DATA LISTING:
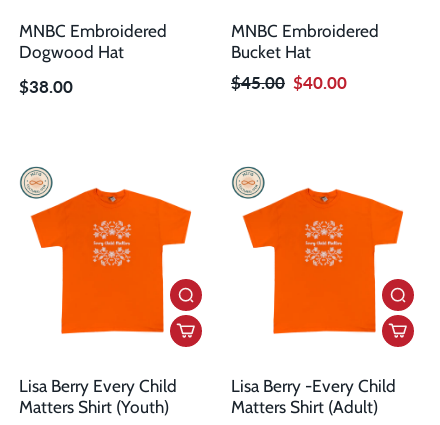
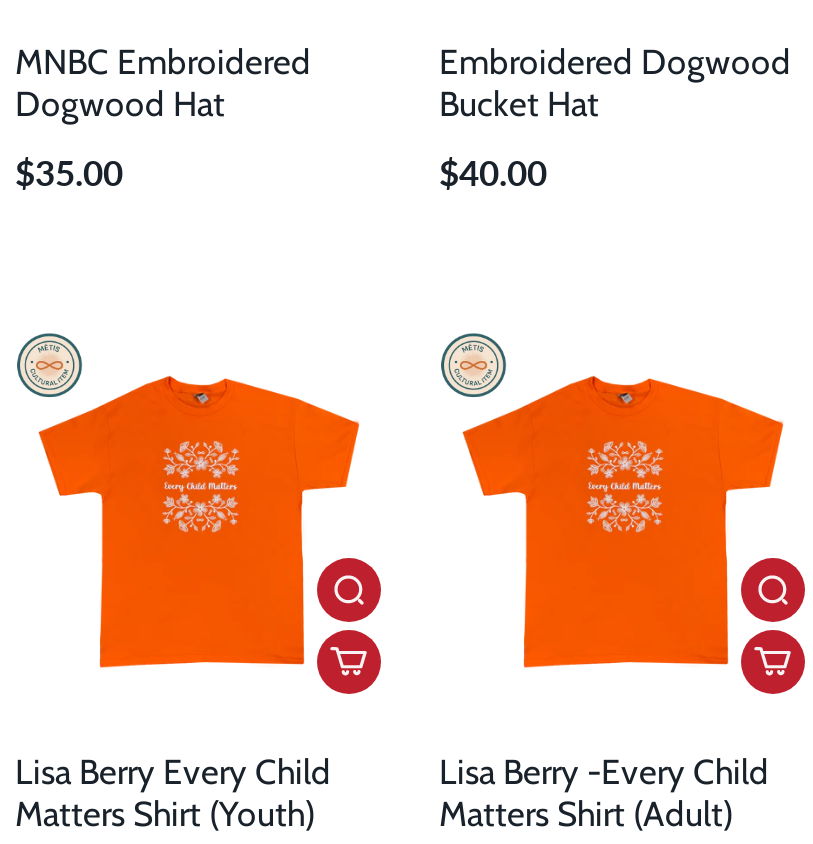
- MNBC Embroidered
+ Embroidered Dogwood

- $38.00
+ $35.00

- $45.00 $40.00
+ $40.00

DIRECTIONS: Where an entry includes a picture, drop it, and print the rest of the material word for word.

FINISHED EXERCISE:
- MNBC Embroidered
+ Embroidered Dogwood

- $38.00
+ $35.00

- $45.00 $40.00
+ $40.00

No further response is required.